The British Pirate party is running a proxy for pirate bay at the moment and have been asked to shut it down by the industry body. they were running the proxy because the site has been blocked by court order from the within the UK. Out of interest yesterday I googled and arrived on the Pirate Bay, from within the UK. I'm using OpenDNS, have they just demanded that British ISPs block the pirate bays entry?

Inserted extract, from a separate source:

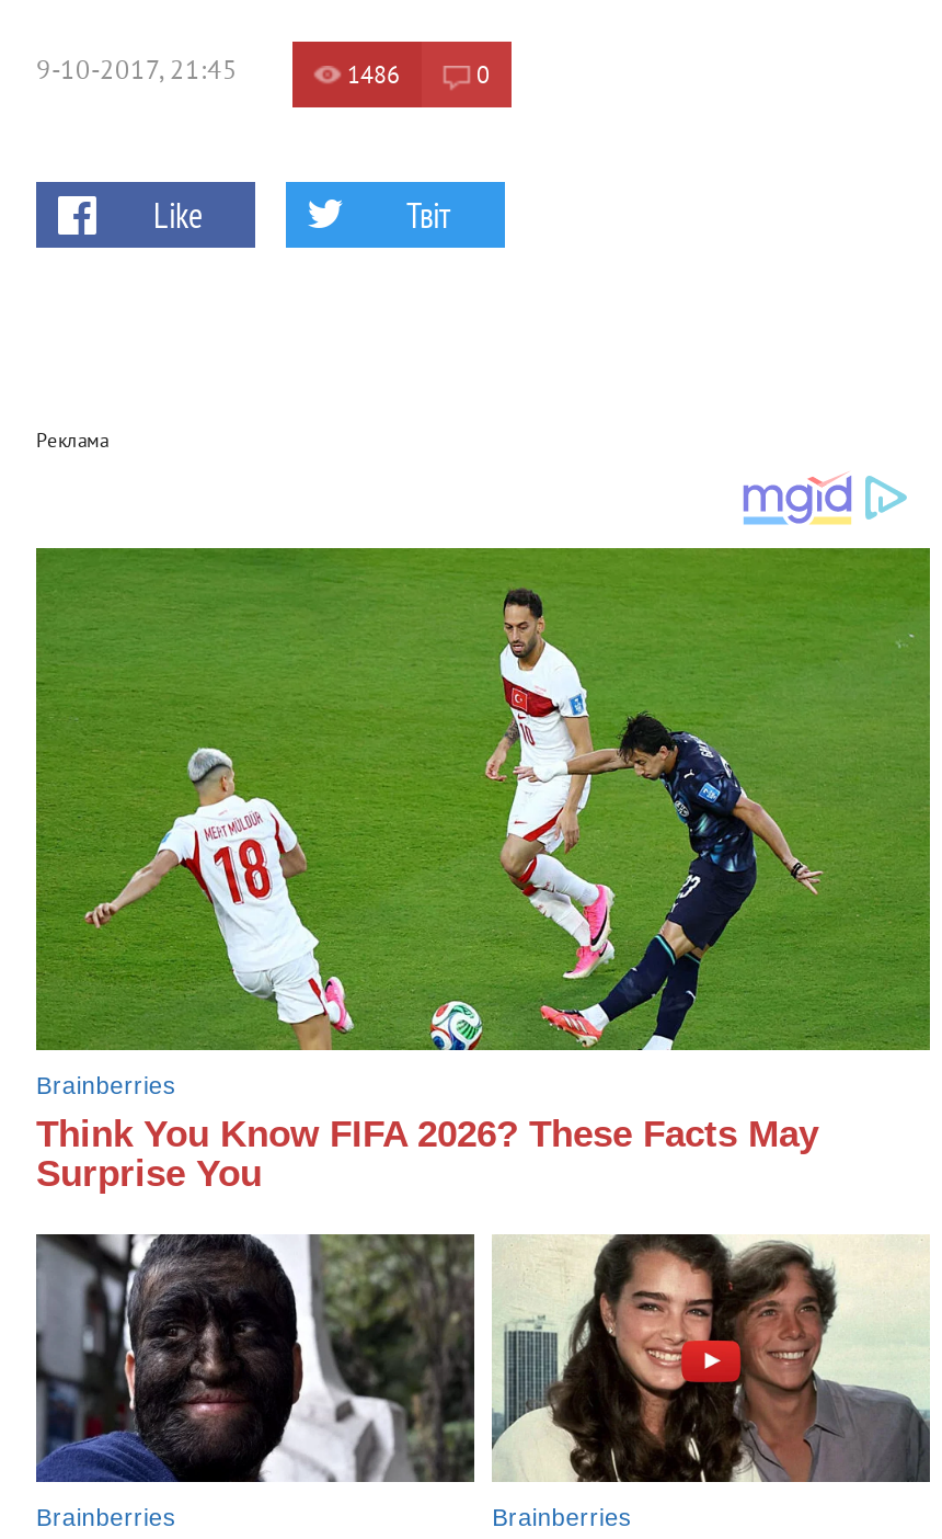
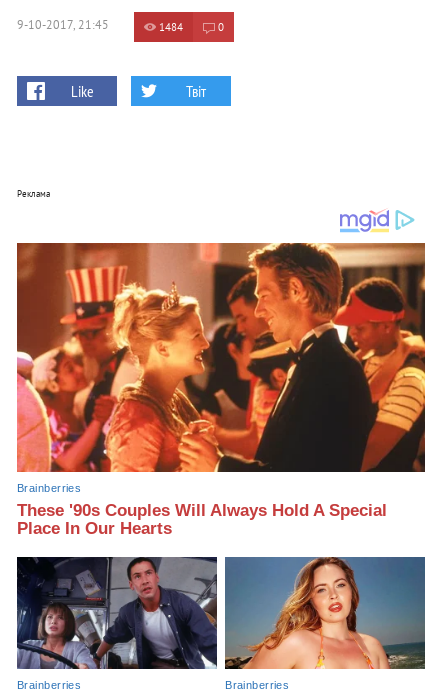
[347,60,400,91] 1486 -> [159,20,183,34] 1484
[34,546,932,1195] [image] | Think You Know FIFA 2026? These Facts May | Surprise You -> [16,242,426,538] [image] | These '90s Couples Will Always Hold A Special | Place In Our Hearts
[34,1232,474,1484] [image] -> [16,556,217,670] [image]
[492,1232,930,1484] [image] -> [224,556,426,670] [image]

That seems a little simplistic to me.
======
rorrr
Try by IP:

    
    
        http://194.71.107.15
        http://194.71.107.80
        http://194.71.107.81
        http://194.71.107.82
        http://194.71.107.83
        http://91.236.116.97
    

Or alternative URLs:

    
    
        http://tpb.swedendedicated.com/
        http://tpb.anonhi.de/
        http://tpb.par-anoia.net/
        http://proxy.allblog.eu/
        https://tpb.pirati.cz/
        http://pirateflix.info/
        http://tpb.ezvpn.co.uk/
        https://piratereverse.info/
        http://thepiratecove.co.uk/
        http://tpb.5gg.biz/
    

Full list of alternatives:

    
    
        http://proxybay.info/
    

It's not that hard to block an IP or a domain name.